Exercise objective
Images do not belong in the copy. Retype the entries exactly.

Exercise inputs
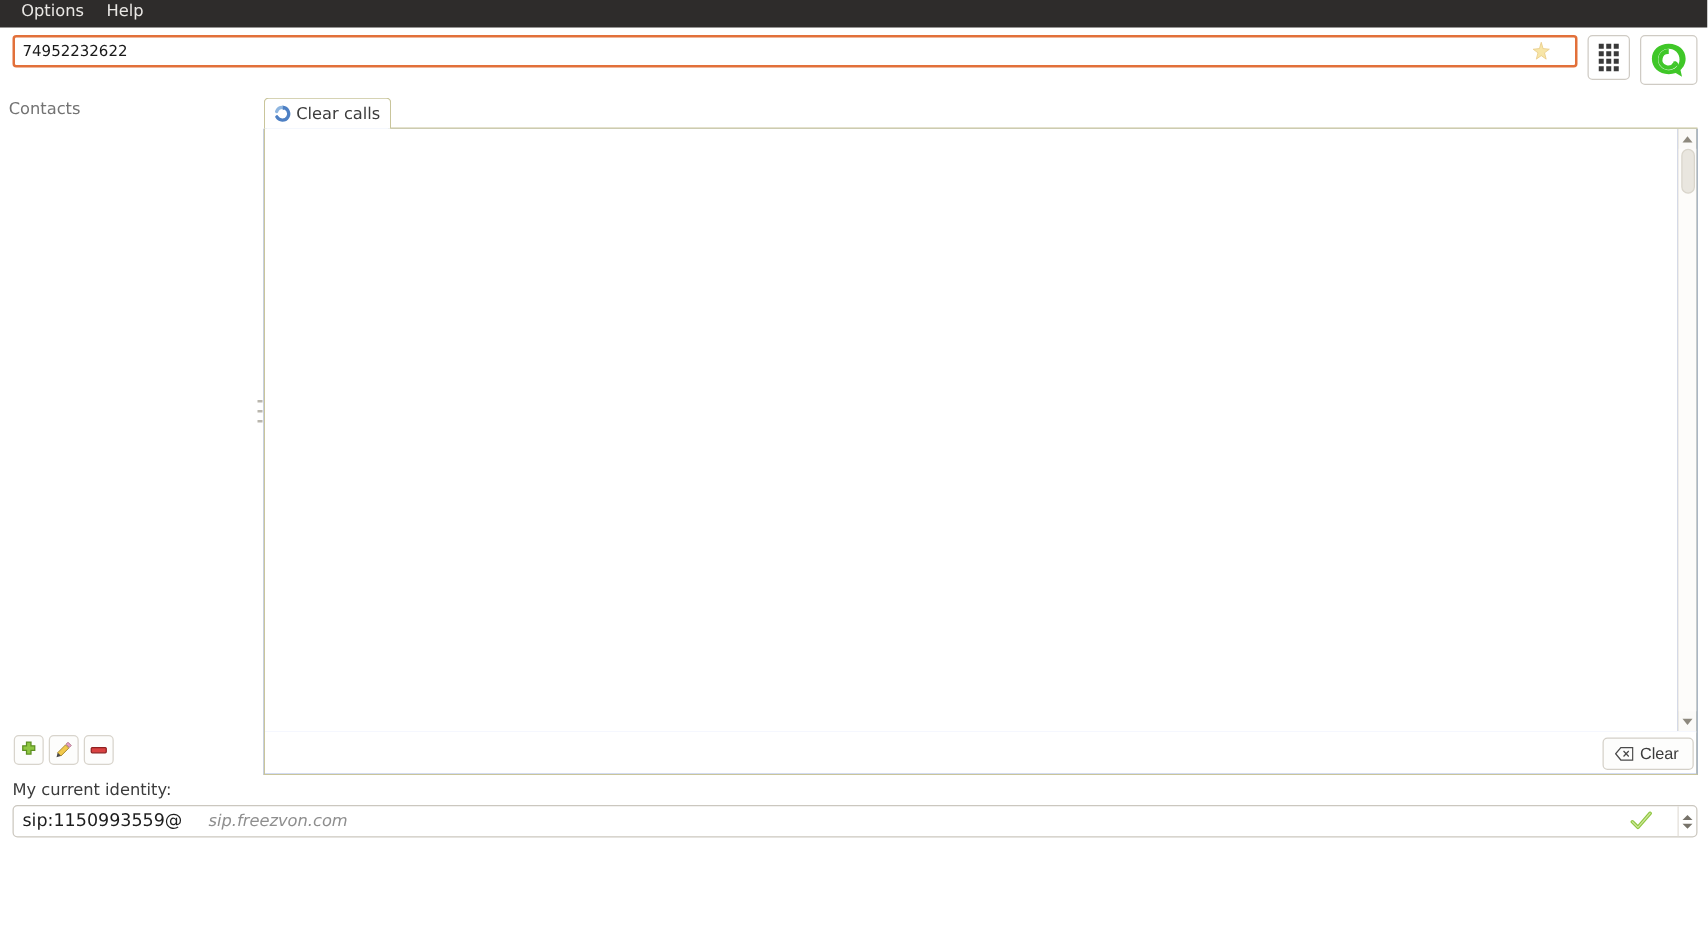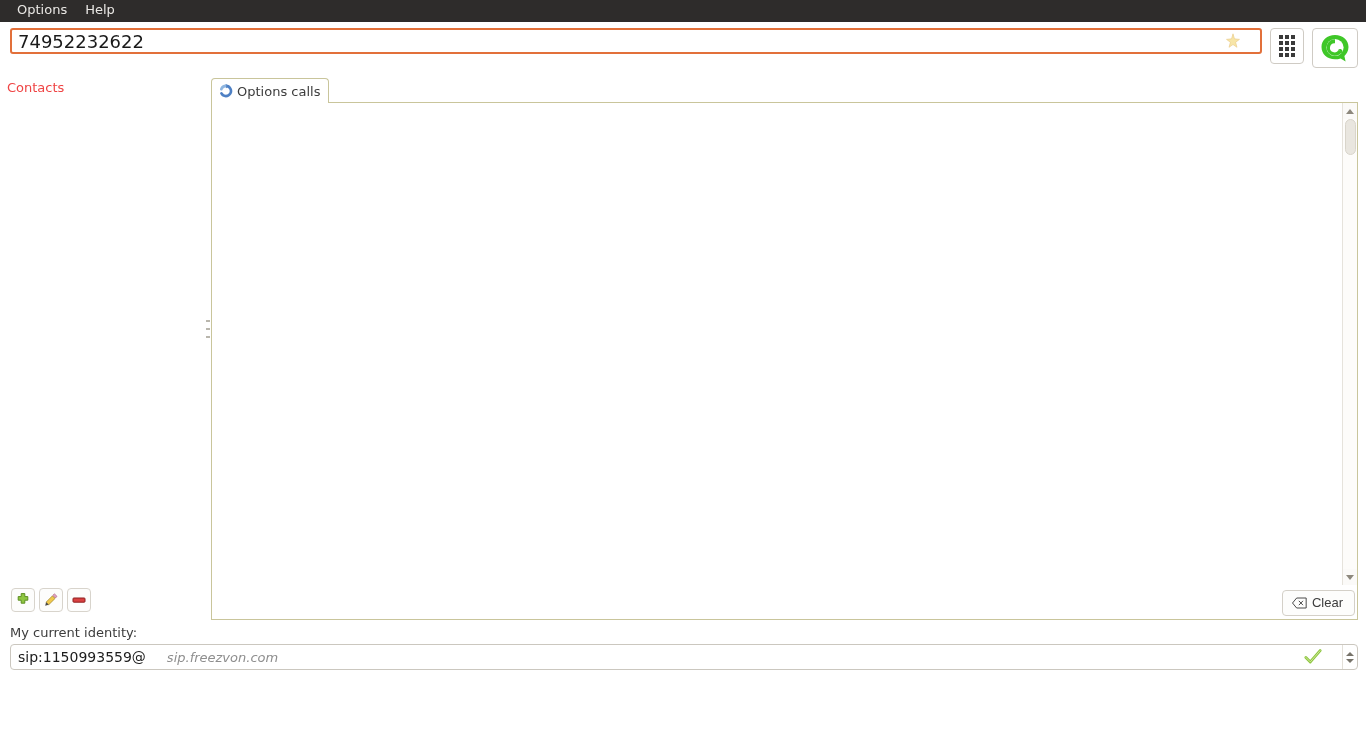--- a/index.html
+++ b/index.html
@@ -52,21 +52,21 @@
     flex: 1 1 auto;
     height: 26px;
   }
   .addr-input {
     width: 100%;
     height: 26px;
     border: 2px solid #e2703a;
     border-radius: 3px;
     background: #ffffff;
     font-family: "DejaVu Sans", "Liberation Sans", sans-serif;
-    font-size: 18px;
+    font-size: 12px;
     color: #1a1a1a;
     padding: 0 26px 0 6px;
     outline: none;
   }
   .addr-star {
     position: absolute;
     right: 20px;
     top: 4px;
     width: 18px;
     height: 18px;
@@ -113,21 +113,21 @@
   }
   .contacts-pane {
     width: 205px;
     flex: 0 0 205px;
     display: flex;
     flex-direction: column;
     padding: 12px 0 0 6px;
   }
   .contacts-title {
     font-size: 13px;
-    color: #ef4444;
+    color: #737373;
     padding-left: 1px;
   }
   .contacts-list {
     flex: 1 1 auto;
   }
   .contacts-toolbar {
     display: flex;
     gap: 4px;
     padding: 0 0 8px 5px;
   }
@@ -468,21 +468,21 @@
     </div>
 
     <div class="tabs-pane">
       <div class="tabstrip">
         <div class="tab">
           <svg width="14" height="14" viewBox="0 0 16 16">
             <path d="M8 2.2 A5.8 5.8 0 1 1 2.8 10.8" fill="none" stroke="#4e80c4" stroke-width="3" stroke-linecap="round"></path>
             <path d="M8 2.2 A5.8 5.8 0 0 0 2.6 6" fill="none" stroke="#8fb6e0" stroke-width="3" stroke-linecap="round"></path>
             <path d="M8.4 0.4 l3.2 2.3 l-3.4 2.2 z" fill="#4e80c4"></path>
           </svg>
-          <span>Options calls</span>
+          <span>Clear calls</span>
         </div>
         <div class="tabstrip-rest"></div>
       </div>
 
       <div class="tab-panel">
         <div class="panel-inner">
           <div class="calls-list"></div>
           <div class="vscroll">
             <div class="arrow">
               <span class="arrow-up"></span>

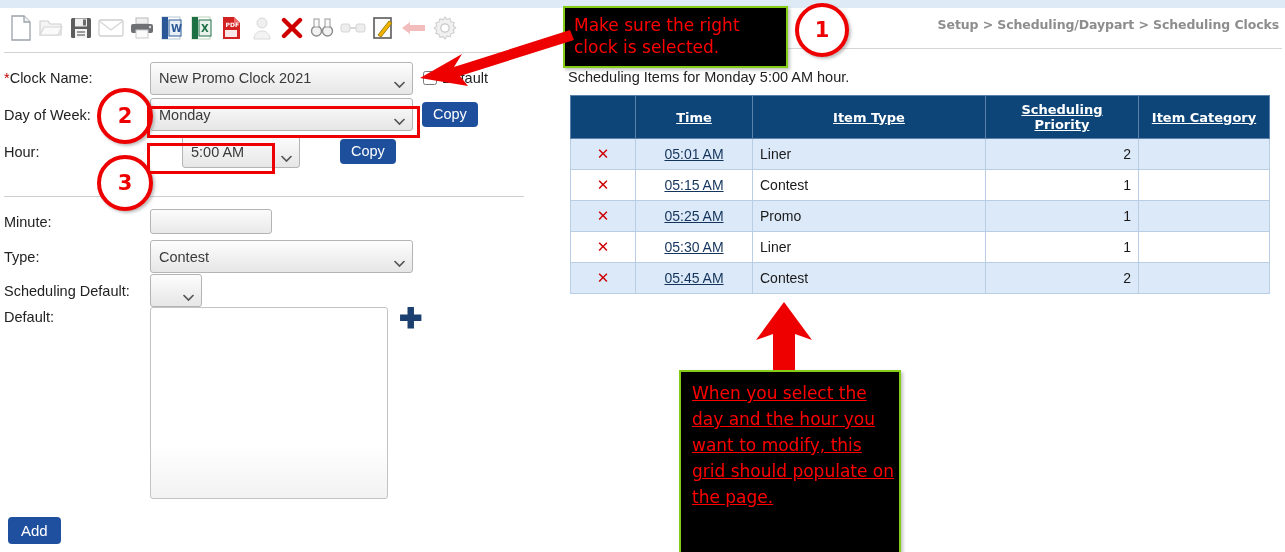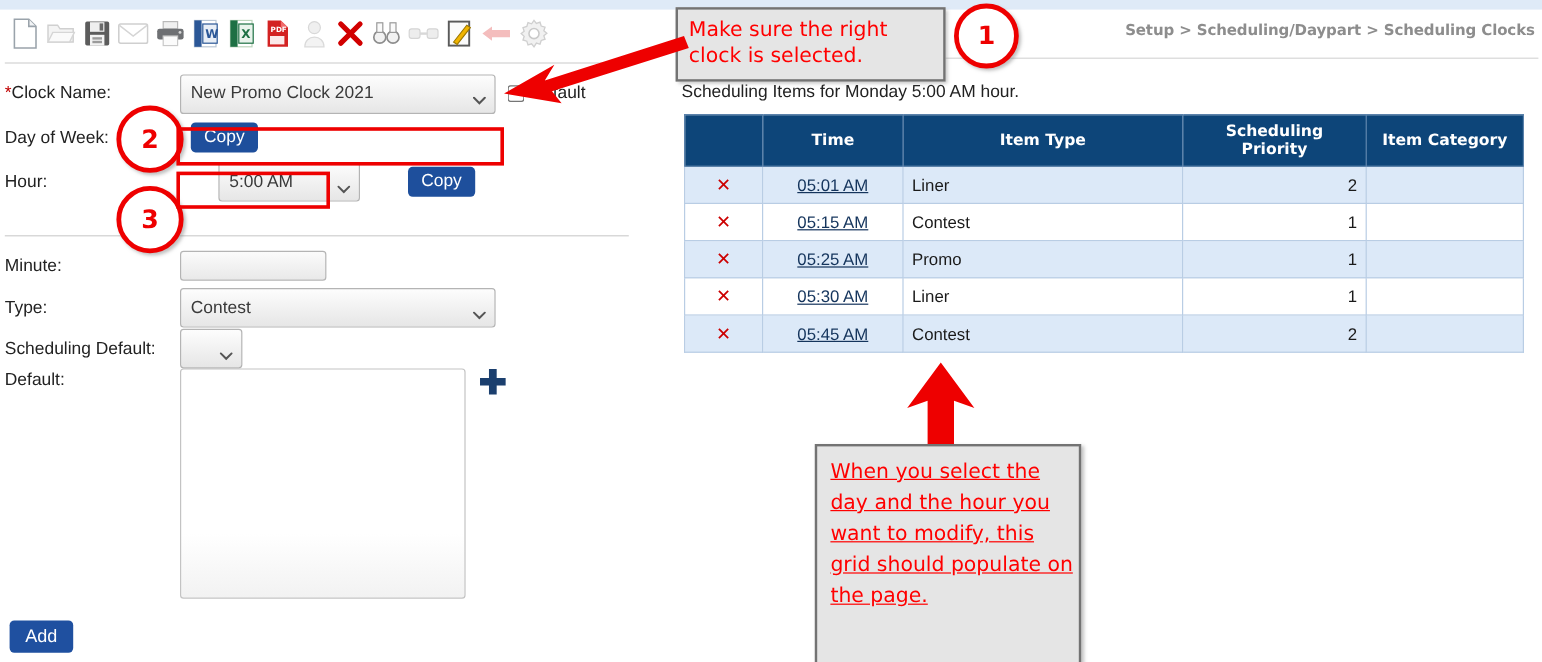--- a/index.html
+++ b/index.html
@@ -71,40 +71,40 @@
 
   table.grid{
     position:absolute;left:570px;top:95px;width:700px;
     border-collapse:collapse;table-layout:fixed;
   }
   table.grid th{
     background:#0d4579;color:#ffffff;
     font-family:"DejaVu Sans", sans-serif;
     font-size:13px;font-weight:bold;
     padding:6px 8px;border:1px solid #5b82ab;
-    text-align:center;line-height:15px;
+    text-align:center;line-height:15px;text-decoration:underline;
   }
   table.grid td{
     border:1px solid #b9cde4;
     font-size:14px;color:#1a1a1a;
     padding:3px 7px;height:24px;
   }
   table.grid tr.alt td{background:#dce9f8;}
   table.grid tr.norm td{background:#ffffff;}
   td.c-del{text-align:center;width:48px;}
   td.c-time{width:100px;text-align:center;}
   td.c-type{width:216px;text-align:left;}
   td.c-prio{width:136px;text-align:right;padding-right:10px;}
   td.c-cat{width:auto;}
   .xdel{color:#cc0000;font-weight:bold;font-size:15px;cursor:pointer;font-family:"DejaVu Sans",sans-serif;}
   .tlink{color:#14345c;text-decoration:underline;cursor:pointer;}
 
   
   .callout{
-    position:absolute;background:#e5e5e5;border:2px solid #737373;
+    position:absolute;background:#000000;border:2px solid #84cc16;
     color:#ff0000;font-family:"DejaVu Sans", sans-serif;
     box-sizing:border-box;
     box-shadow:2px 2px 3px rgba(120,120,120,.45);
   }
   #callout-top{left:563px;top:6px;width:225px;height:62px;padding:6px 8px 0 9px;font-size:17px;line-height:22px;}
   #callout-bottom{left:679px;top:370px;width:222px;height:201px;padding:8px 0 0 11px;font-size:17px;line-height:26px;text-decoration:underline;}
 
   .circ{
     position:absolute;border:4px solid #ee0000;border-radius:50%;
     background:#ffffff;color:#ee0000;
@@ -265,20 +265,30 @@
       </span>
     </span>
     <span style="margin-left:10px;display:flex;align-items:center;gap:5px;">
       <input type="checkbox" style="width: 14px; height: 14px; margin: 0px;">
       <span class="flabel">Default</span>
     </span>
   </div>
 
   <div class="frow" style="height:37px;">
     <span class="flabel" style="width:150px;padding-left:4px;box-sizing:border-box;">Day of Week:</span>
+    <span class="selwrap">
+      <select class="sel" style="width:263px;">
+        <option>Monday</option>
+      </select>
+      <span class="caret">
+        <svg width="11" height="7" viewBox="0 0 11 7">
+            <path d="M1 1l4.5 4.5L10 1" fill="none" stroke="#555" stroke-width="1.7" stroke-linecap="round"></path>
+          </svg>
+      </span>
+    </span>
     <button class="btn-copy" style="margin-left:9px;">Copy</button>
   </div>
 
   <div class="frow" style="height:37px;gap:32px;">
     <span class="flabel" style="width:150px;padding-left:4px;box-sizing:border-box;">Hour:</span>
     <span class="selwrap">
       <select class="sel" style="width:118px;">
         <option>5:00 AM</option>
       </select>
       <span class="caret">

Answer to this problem
--- a/index.html
+++ b/index.html
@@ -52,21 +52,21 @@
     flex: 1 1 auto;
     height: 26px;
   }
   .addr-input {
     width: 100%;
     height: 26px;
     border: 2px solid #e2703a;
     border-radius: 3px;
     background: #ffffff;
     font-family: "DejaVu Sans", "Liberation Sans", sans-serif;
-    font-size: 18px;
+    font-size: 12px;
     color: #1a1a1a;
     padding: 0 26px 0 6px;
     outline: none;
   }
   .addr-star {
     position: absolute;
     right: 20px;
     top: 4px;
     width: 18px;
     height: 18px;
@@ -113,21 +113,21 @@
   }
   .contacts-pane {
     width: 205px;
     flex: 0 0 205px;
     display: flex;
     flex-direction: column;
     padding: 12px 0 0 6px;
   }
   .contacts-title {
     font-size: 13px;
-    color: #ef4444;
+    color: #737373;
     padding-left: 1px;
   }
   .contacts-list {
     flex: 1 1 auto;
   }
   .contacts-toolbar {
     display: flex;
     gap: 4px;
     padding: 0 0 8px 5px;
   }
@@ -468,21 +468,21 @@
     </div>
 
     <div class="tabs-pane">
       <div class="tabstrip">
         <div class="tab">
           <svg width="14" height="14" viewBox="0 0 16 16">
             <path d="M8 2.2 A5.8 5.8 0 1 1 2.8 10.8" fill="none" stroke="#4e80c4" stroke-width="3" stroke-linecap="round"></path>
             <path d="M8 2.2 A5.8 5.8 0 0 0 2.6 6" fill="none" stroke="#8fb6e0" stroke-width="3" stroke-linecap="round"></path>
             <path d="M8.4 0.4 l3.2 2.3 l-3.4 2.2 z" fill="#4e80c4"></path>
           </svg>
-          <span>Options calls</span>
+          <span>Clear calls</span>
         </div>
         <div class="tabstrip-rest"></div>
       </div>
 
       <div class="tab-panel">
         <div class="panel-inner">
           <div class="calls-list"></div>
           <div class="vscroll">
             <div class="arrow">
               <span class="arrow-up"></span>

--- a/index.html
+++ b/index.html
@@ -71,40 +71,40 @@
 
   table.grid{
     position:absolute;left:570px;top:95px;width:700px;
     border-collapse:collapse;table-layout:fixed;
   }
   table.grid th{
     background:#0d4579;color:#ffffff;
     font-family:"DejaVu Sans", sans-serif;
     font-size:13px;font-weight:bold;
     padding:6px 8px;border:1px solid #5b82ab;
-    text-align:center;line-height:15px;
+    text-align:center;line-height:15px;text-decoration:underline;
   }
   table.grid td{
     border:1px solid #b9cde4;
     font-size:14px;color:#1a1a1a;
     padding:3px 7px;height:24px;
   }
   table.grid tr.alt td{background:#dce9f8;}
   table.grid tr.norm td{background:#ffffff;}
   td.c-del{text-align:center;width:48px;}
   td.c-time{width:100px;text-align:center;}
   td.c-type{width:216px;text-align:left;}
   td.c-prio{width:136px;text-align:right;padding-right:10px;}
   td.c-cat{width:auto;}
   .xdel{color:#cc0000;font-weight:bold;font-size:15px;cursor:pointer;font-family:"DejaVu Sans",sans-serif;}
   .tlink{color:#14345c;text-decoration:underline;cursor:pointer;}
 
   
   .callout{
-    position:absolute;background:#e5e5e5;border:2px solid #737373;
+    position:absolute;background:#000000;border:2px solid #84cc16;
     color:#ff0000;font-family:"DejaVu Sans", sans-serif;
     box-sizing:border-box;
     box-shadow:2px 2px 3px rgba(120,120,120,.45);
   }
   #callout-top{left:563px;top:6px;width:225px;height:62px;padding:6px 8px 0 9px;font-size:17px;line-height:22px;}
   #callout-bottom{left:679px;top:370px;width:222px;height:201px;padding:8px 0 0 11px;font-size:17px;line-height:26px;text-decoration:underline;}
 
   .circ{
     position:absolute;border:4px solid #ee0000;border-radius:50%;
     background:#ffffff;color:#ee0000;
@@ -265,20 +265,30 @@
       </span>
     </span>
     <span style="margin-left:10px;display:flex;align-items:center;gap:5px;">
       <input type="checkbox" style="width: 14px; height: 14px; margin: 0px;">
       <span class="flabel">Default</span>
     </span>
   </div>
 
   <div class="frow" style="height:37px;">
     <span class="flabel" style="width:150px;padding-left:4px;box-sizing:border-box;">Day of Week:</span>
+    <span class="selwrap">
+      <select class="sel" style="width:263px;">
+        <option>Monday</option>
+      </select>
+      <span class="caret">
+        <svg width="11" height="7" viewBox="0 0 11 7">
+            <path d="M1 1l4.5 4.5L10 1" fill="none" stroke="#555" stroke-width="1.7" stroke-linecap="round"></path>
+          </svg>
+      </span>
+    </span>
     <button class="btn-copy" style="margin-left:9px;">Copy</button>
   </div>
 
   <div class="frow" style="height:37px;gap:32px;">
     <span class="flabel" style="width:150px;padding-left:4px;box-sizing:border-box;">Hour:</span>
     <span class="selwrap">
       <select class="sel" style="width:118px;">
         <option>5:00 AM</option>
       </select>
       <span class="caret">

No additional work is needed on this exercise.